* [Problem statement] Output every line of the entries from the line containing "Rumst | 2011: 0,448 -> 0,449" through the last, exactly, with no other content.

Items from a data source
Segment Open

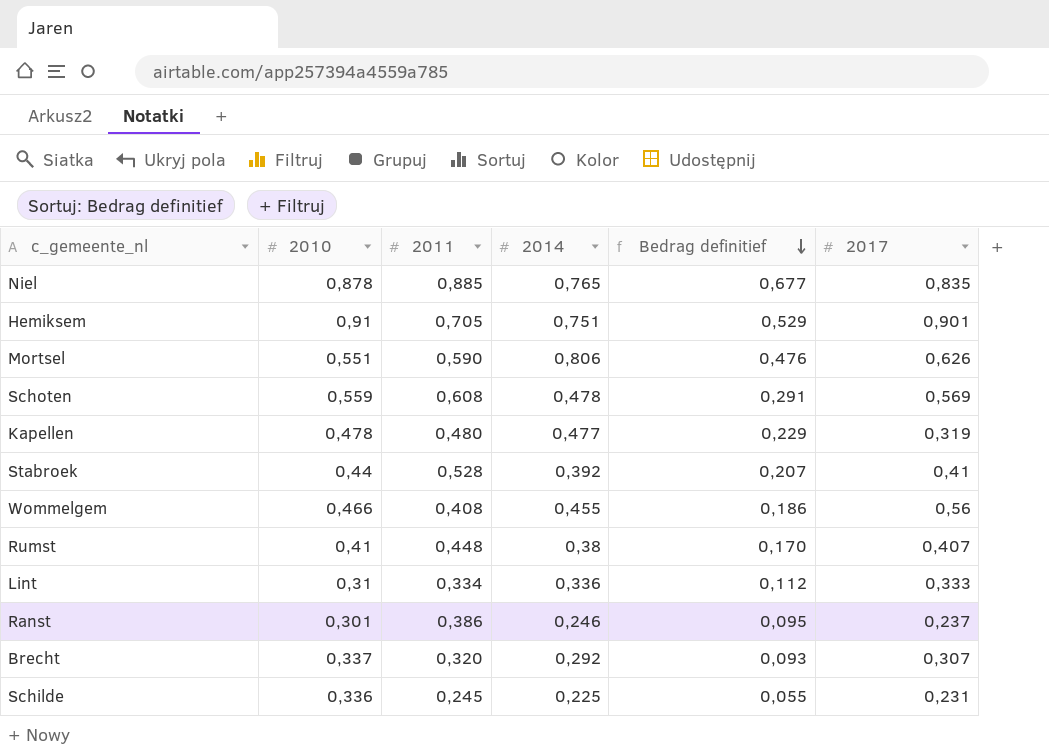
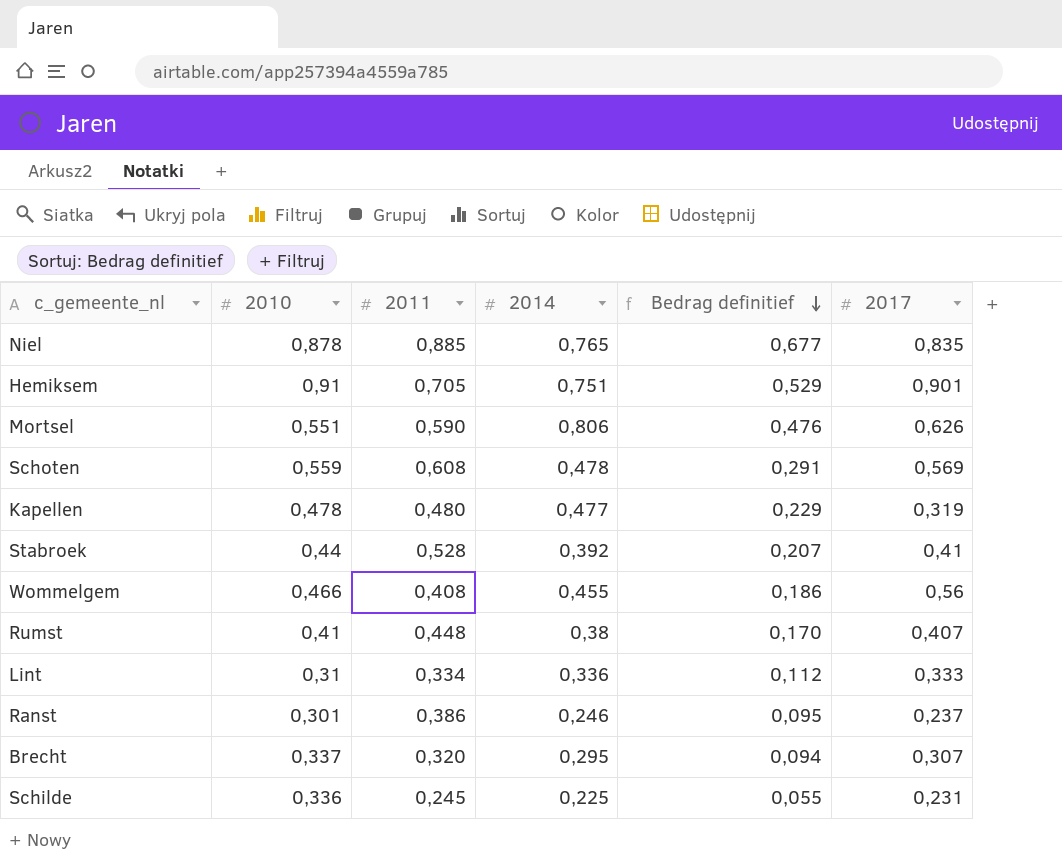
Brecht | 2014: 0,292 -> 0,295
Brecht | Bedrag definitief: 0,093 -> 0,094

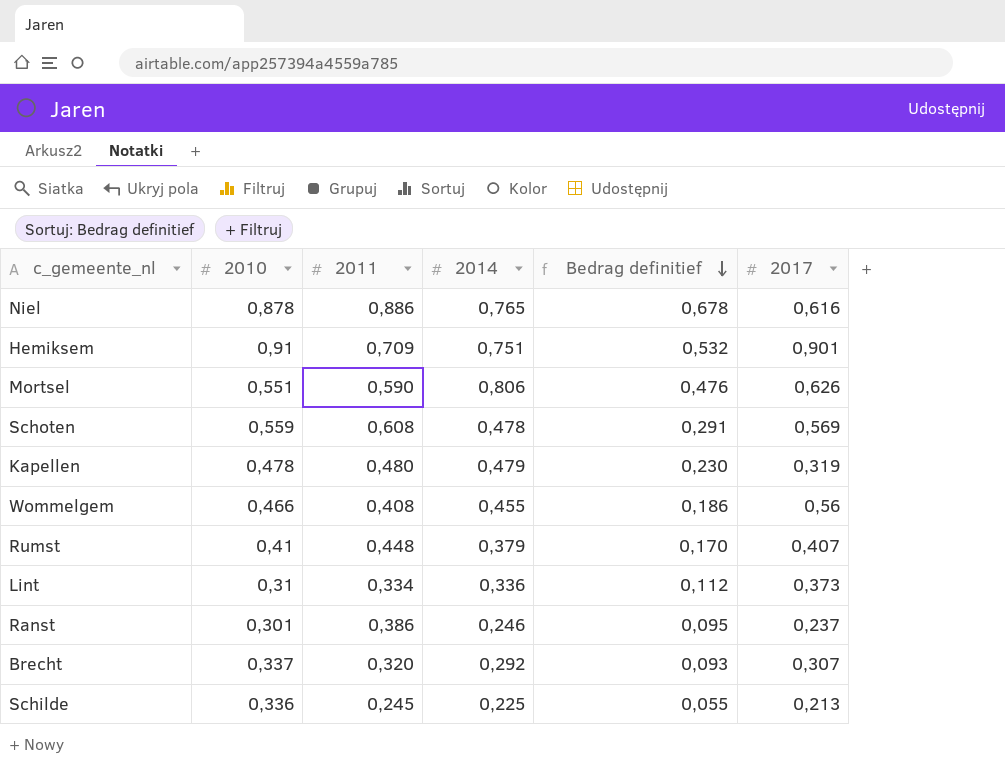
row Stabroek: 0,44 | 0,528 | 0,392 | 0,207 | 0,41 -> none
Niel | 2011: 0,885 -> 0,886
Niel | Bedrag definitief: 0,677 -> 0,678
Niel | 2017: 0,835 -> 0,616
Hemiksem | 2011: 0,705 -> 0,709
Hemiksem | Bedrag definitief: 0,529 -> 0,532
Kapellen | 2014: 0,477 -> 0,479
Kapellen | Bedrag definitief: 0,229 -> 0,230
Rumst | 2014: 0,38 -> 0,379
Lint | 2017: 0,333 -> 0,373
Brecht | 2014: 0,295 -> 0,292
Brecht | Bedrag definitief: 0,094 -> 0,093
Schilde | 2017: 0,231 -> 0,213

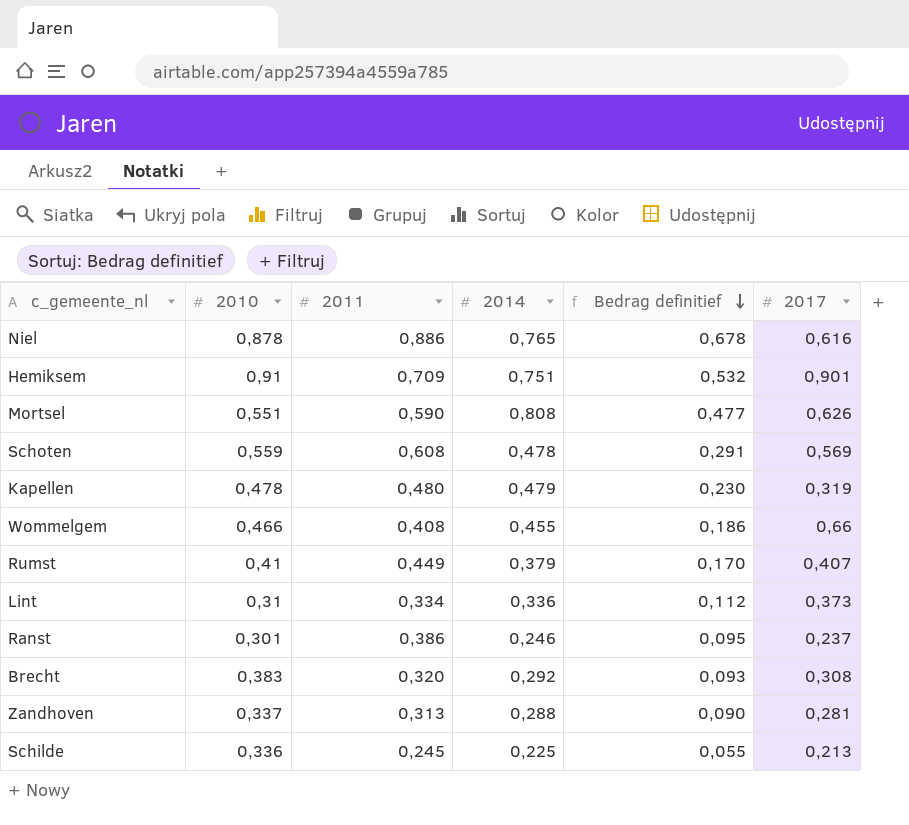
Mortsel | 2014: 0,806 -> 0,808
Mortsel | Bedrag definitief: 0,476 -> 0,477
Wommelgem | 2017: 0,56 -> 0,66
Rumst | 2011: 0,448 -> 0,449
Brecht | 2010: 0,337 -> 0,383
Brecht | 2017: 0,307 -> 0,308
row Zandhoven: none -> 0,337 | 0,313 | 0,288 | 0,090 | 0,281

Segment Closed

* [Result of the task]
Rumst | 2011: 0,448 -> 0,449
Brecht | 2010: 0,337 -> 0,383
Brecht | 2017: 0,307 -> 0,308
row Zandhoven: none -> 0,337 | 0,313 | 0,288 | 0,090 | 0,281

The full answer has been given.